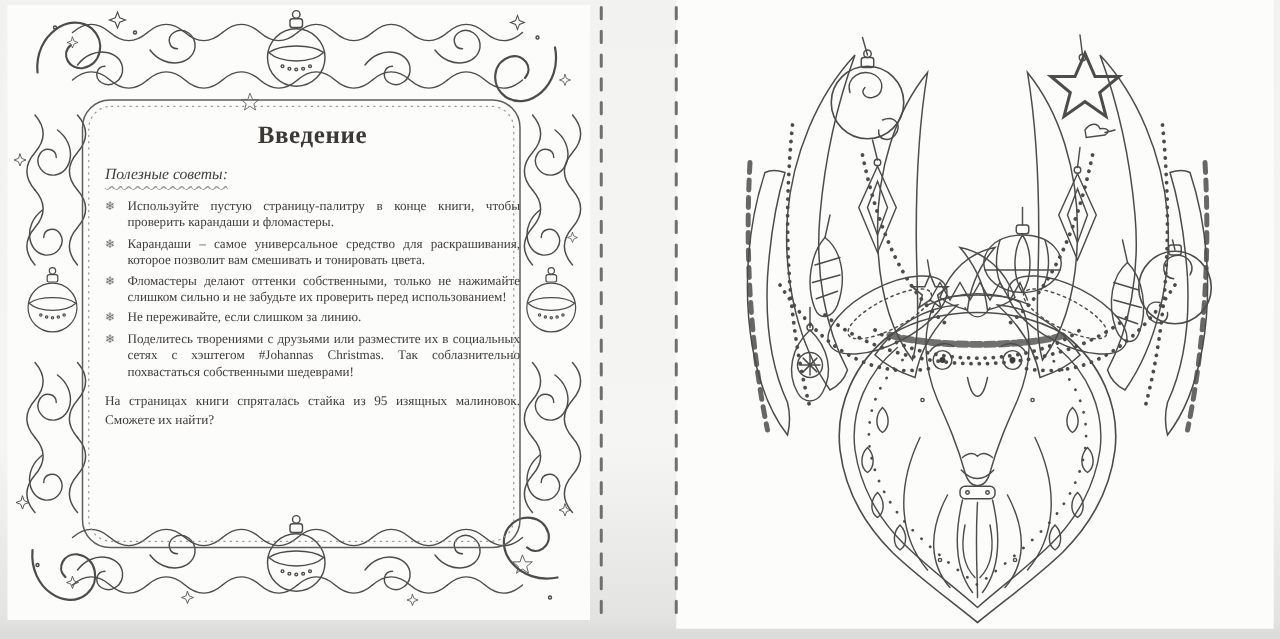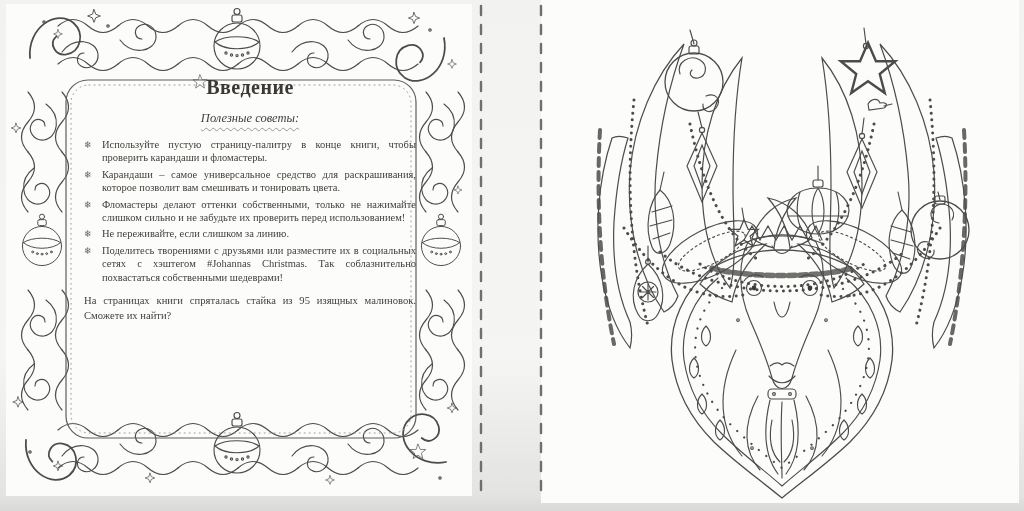--- a/index.html
+++ b/index.html
@@ -13,7 +13,7 @@
   .page-right{left:541px;top:0;width:478px;height:503px;}
   .overlay{position:absolute;left:0;top:0;}
   .text-area{
-    position:absolute;left:84px;top:76px;width:332px;color:#423e3a;
+    position:absolute;left:84px;top:97px;width:332px;color:#423e3a;
   }
   .doc-title{
     margin:0 0 12px 0;text-align:center;font-size:20px;font-weight:600;

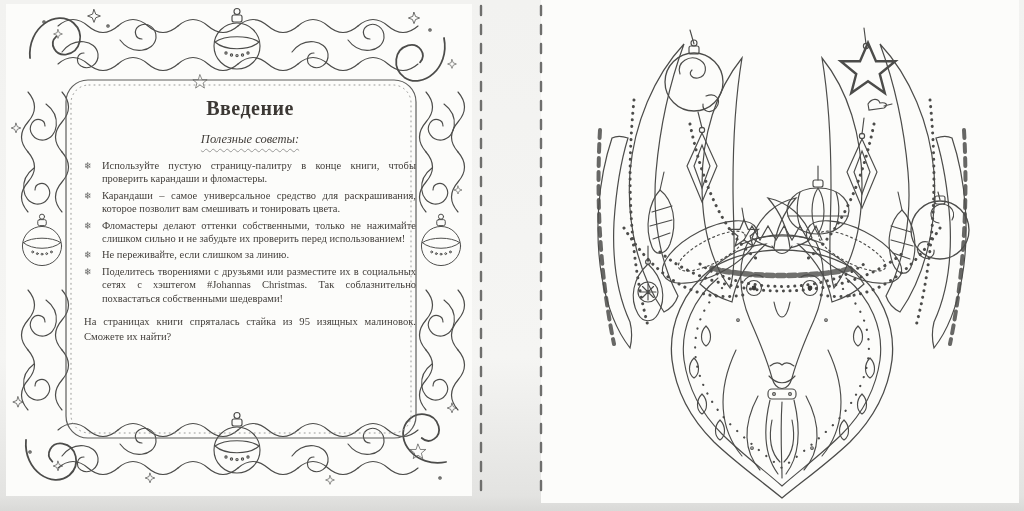--- a/index.html
+++ b/index.html
@@ -21,7 +21,7 @@
   }
   .para{margin:0 0 10px 0;font-size:10.6px;line-height:14.6px;text-align:justify;}
   .tips-heading{
-    margin:12px 0 12px 0;text-align:center;font-style:italic;font-size:12.5px;
+    margin:12px 0 12px 0;font-style:italic;font-size:12.5px;
     color:#45413d;
     text-decoration:underline wavy #9a9a98;text-underline-offset:5px;text-decoration-thickness:1px;
   }

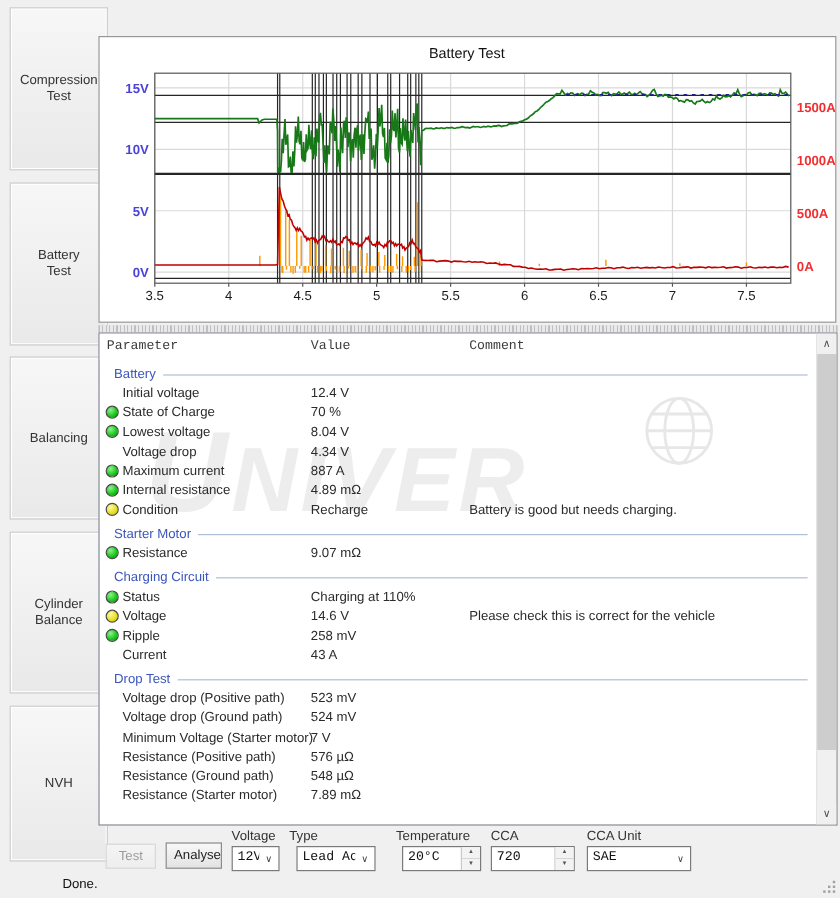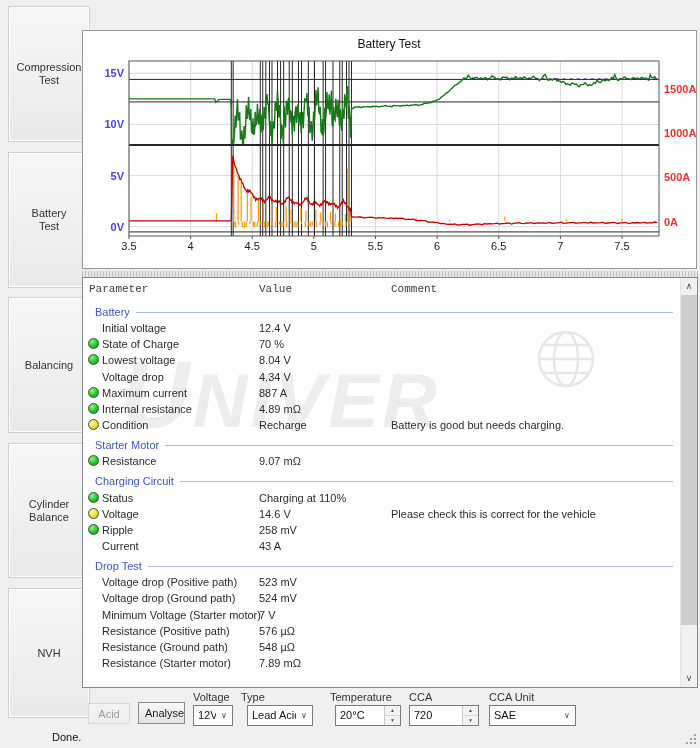--- a/index.html
+++ b/index.html
@@ -380,7 +380,7 @@
     </div>
   </div>
 
-  <button id="start-btn" class="win-btn" disabled="">Acid</button>
+  <button id="start-btn" class="win-btn" disabled="">Test</button>
   <button id="analyse-btn" class="win-btn">Analyse</button>
 
   <div id="fields">

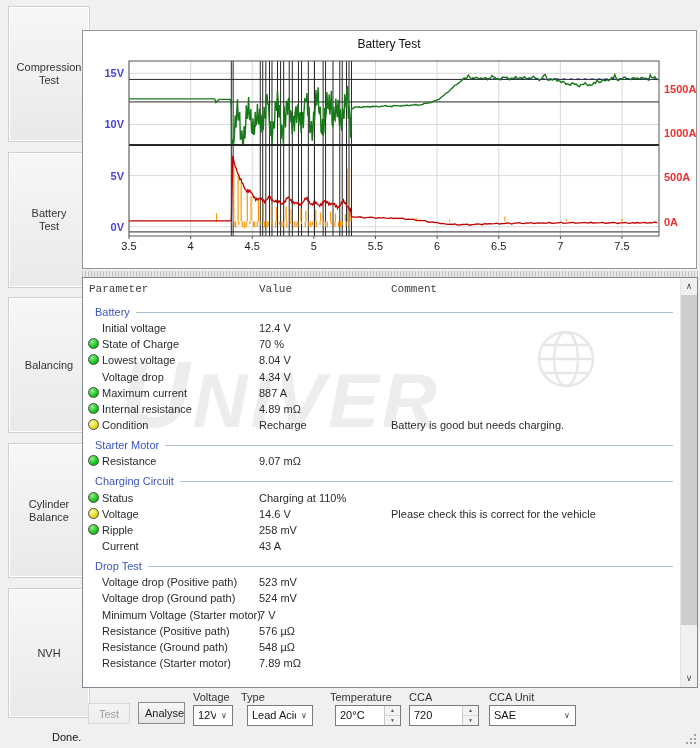--- a/index.html
+++ b/index.html
@@ -69,7 +69,7 @@
            border:1px solid #7a7a7a;display:flex;align-items:stretch;}
   .f0{left:193px;width:40px}.f1{left:247px;width:66px}.f2{left:335px;width:66px}
   .f3{left:409px;width:70px}.f4{left:489px;width:87px}
-  .ctl-value{flex:1;padding-left:4px;line-height:19px;color:#111;white-space:nowrap;overflow:hidden;}
+  .ctl-value{flex:1;padding-left:4px;line-height:19px;color:#111;white-space:nowrap;overflow:hidden;font-family:Liberation Mono, monospace;}
   .dd-arrow{width:16px;text-align:center;font-size:8px;line-height:19px;color:#444;}
   .spin{width:15px;display:flex;flex-direction:column;border-left:1px solid #c9c9c9;}
   .spin-b{flex:1;font-size:5px;line-height:9px;text-align:center;color:#555;background:#f3f3f3;}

EXERCISE: Lines of the data above that include the string "margin" must each be copied.

RESPONSE BOX:
     margin:0 0 12px 0;text-align:center;font-size:20px;font-weight:600;
   .para{margin:0 0 10px 0;font-size:10.6px;line-height:14.6px;text-align:justify;}
-    margin:12px 0 12px 0;text-align:center;font-style:italic;font-size:12.5px;
+    margin:12px 0 12px 0;font-style:italic;font-size:12.5px;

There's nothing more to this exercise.